THE GREENBRIER COMPANIES, INC.

2014 EMPLOYEE STOCK PURCHASE PLAN

1. Purpose of the Plan. The Greenbrier Companies, Inc. (the “Company”) believes that ownership of shares of its Common Stock, without par value (“Shares”), by employees of the Company and its participating subsidiaries (as defined below) is desirable as an incentive to continuation and enhancement of Company profits and as a means by which employees may share in the rewards of growth and success of the Company. The Company first adopted an Employee Stock Purchase Plan in 1995 (the “1995 Plan”), in order to encourage such employees to become stockholders and to provide a convenient way for employees of the Company and its participating subsidiaries to purchase Shares through payroll deductions. At the termination of the 1995 Plan, the Company adopted the 2004 Employee Stock Purchase Plan (the “2004 Plan”), and at the termination of the 2004 Plan the Company adopted a 2009 Employee Stock Purchase Plan (the “2009 Plan”). The 2009 Plan is terminating and the Company is adopting this 2014 Employee Stock Purchase Plan (the “Plan”) in order to continue to encourage and assist employees to become stockholders. The Company intends that the Plan shall qualify as an “employee stock purchase plan” under Section 423 of the Internal Revenue Code of 1986, as amended (the “Code”). The Company also intends that the Plan shall satisfy the requirements of Rule 16b-3 under the Securities Exchange Act of 1934, as amended (the “Exchange Act”).
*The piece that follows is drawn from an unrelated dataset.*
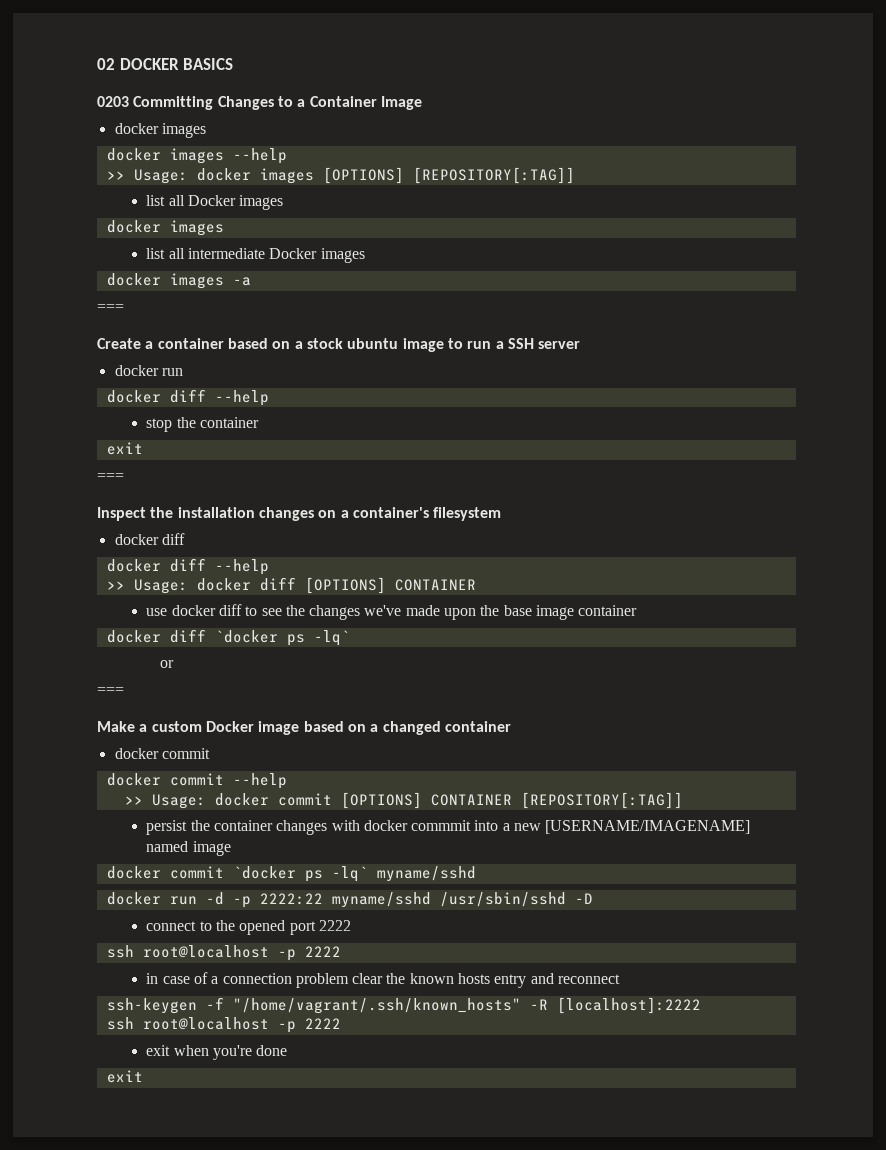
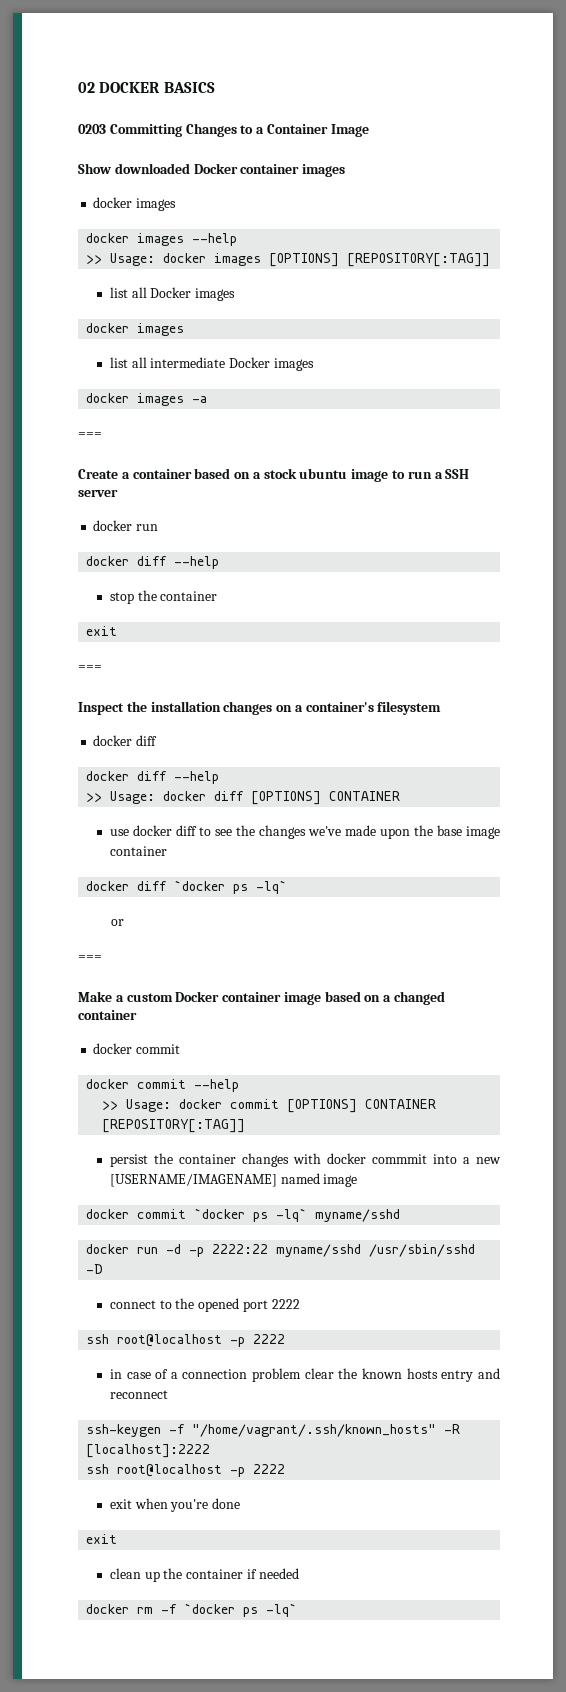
+ Show downloaded Docker container images
- Make a custom Docker image based on a changed container
+ Make a custom Docker container image based on a changed container
+ clean up the container if needed
+ docker rm -f `docker ps -lq`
2. Administration of the Plan.

2.1 The Plan shall be administered by the Board of Directors. The Board of Directors may promulgate rules and regulations for operation of the Plan, adopt forms for use in connection with the Plan, and decide any question of interpretation of the Plan or rights arising under the Plan. The Board of Directors may consult with counsel for the Company on any matter arising under the Plan. All determinations and decisions of the Board of Directors shall be binding and conclusive on all persons.

2.2 Section 2.1 notwithstanding, the Board of Directors may delegate authority to administer the Plan to the Compensation Committee of the Board of Directors (the “Committee”).

3. Eligible Employees.

3.1 Except as indicated in Section 3.2, all permanent employees of the Company, and all permanent employees of each subsidiary of the Company that is designated by the Board of Directors of the Company as a participant in the Plan (a “Participating Subsidiary”), are eligible to participate in the Plan. Each subsidiary of the Company that is designated as a Participating Subsidiary under the 2004 Plan as of the date of adoption of this Plan shall be deemed a Participating Subsidiary under this Plan. The Board of Directors may designate additional Participating Subsidiaries from time to time.
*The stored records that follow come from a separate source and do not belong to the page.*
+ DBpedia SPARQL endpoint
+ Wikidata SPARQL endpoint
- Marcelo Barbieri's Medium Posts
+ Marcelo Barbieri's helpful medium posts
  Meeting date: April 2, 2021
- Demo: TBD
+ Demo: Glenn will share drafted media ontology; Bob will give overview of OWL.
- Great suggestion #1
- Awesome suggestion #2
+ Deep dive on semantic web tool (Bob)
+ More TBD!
3.2 Any employee who would, after a purchase of Shares under the Plan, own or be deemed to own stock possessing five percent or more of the total combined voting power or value of all classes of stock of the Company or its subsidiaries shall be ineligible to participate in the Plan.

3.3 A permanent employee is an employee who has been employed by the Company or any of its Participating Subsidiaries for at least three consecutive months and who is in the active service of the Company or any of its Participating Subsidiaries on the date a purchase of Shares is made under the Plan. The foregoing notwithstanding, any employee whose customary employment is 20 hours or less per week or whose customary employment is for not more than five months per calendar year is not considered a permanent employee.
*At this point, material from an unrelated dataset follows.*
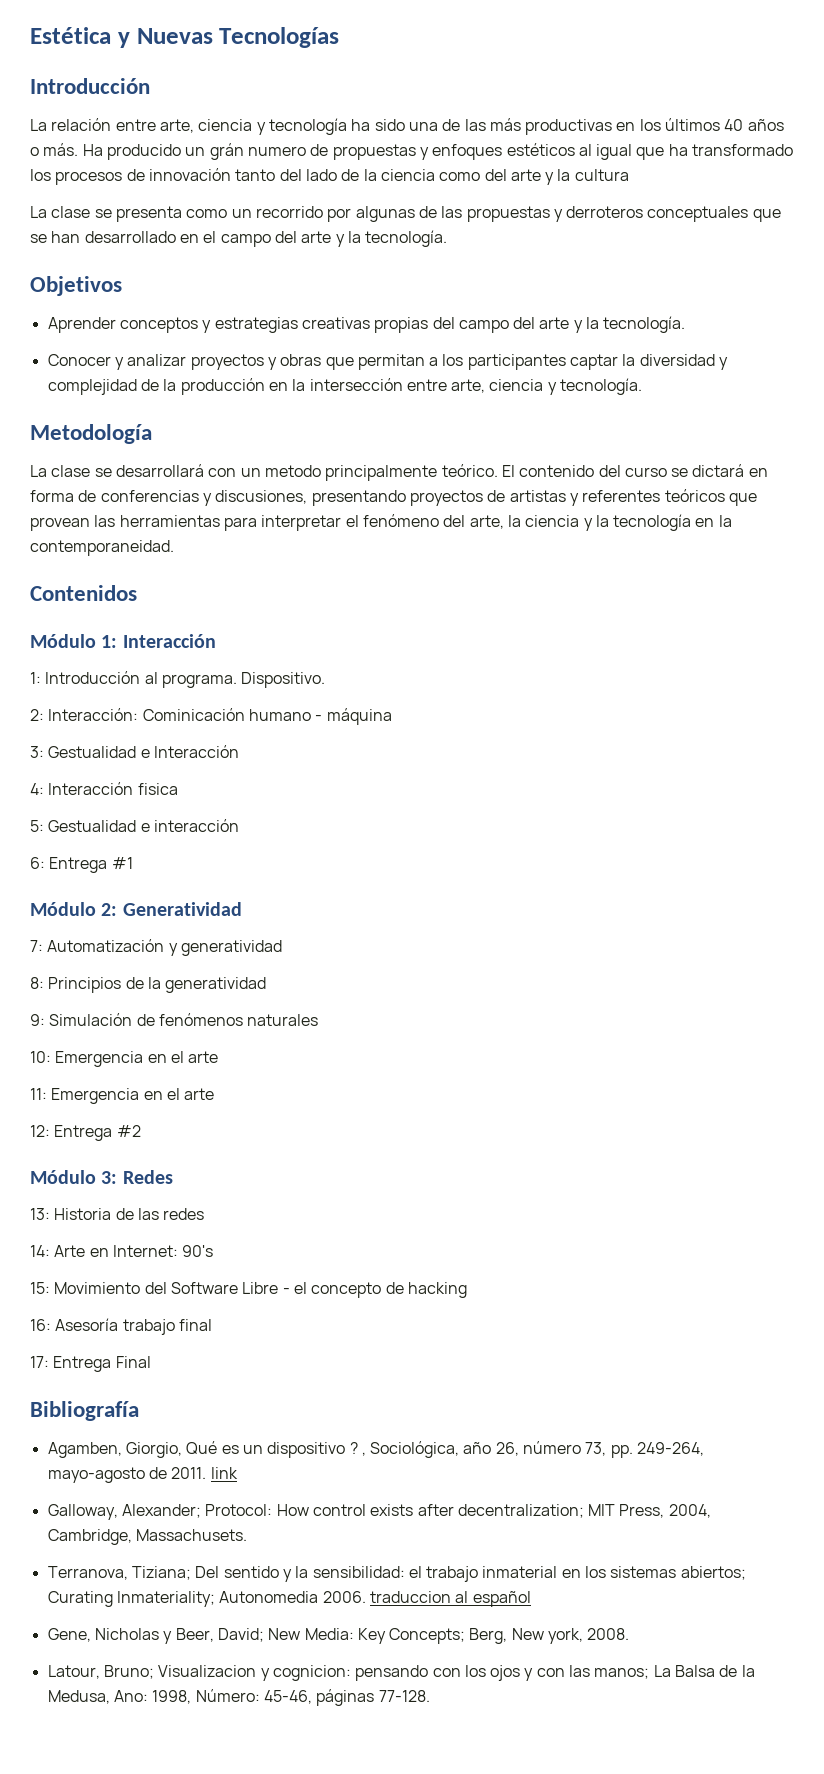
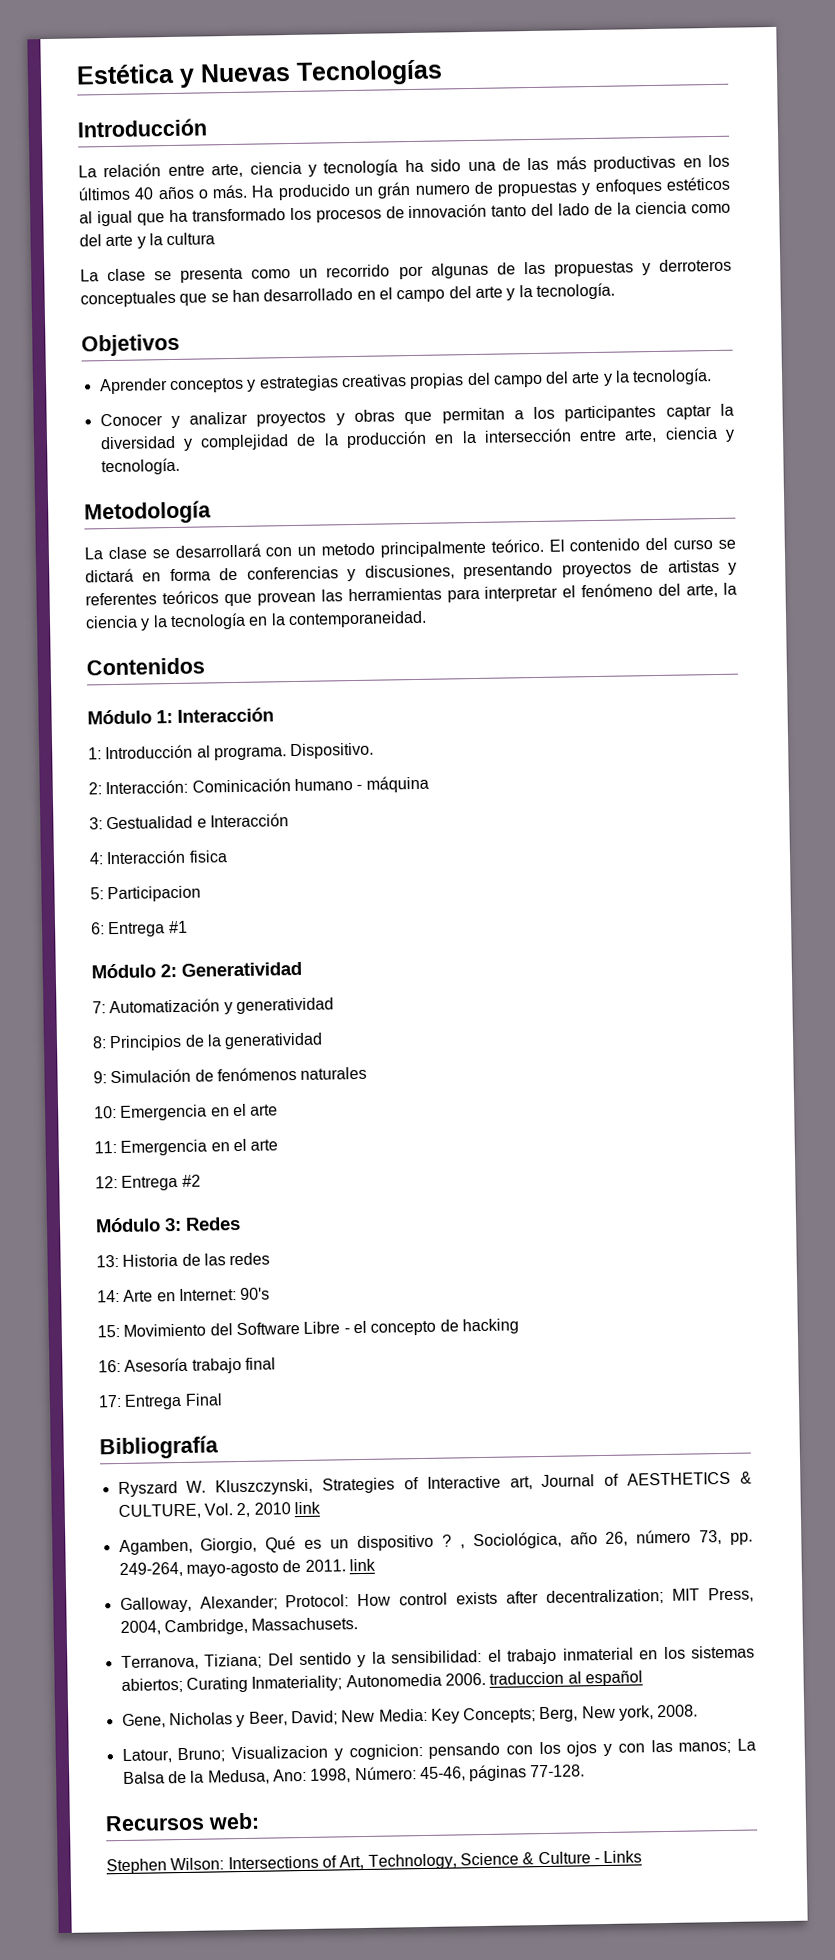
- 5: Gestualidad e interacción
+ 5: Participacion
+ Ryszard W. Kluszczynski, Strategies of Interactive art, Journal of AESTHETICS & CULTURE, Vol. 2, 2010 link
+ Recursos web:
+ Stephen Wilson: Intersections of Art, Technology, Science & Culture - Links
4. Participation in the Plan.

4.1 An eligible employee may participate in the Plan by filing with the Company, on forms furnished by the Company, a subscription and payroll deduction authorization. The subscription and payroll deduction authorization shall authorize the Company (or Participating Subsidiary, as the case may be) to make payroll deductions from the employee’s compensation.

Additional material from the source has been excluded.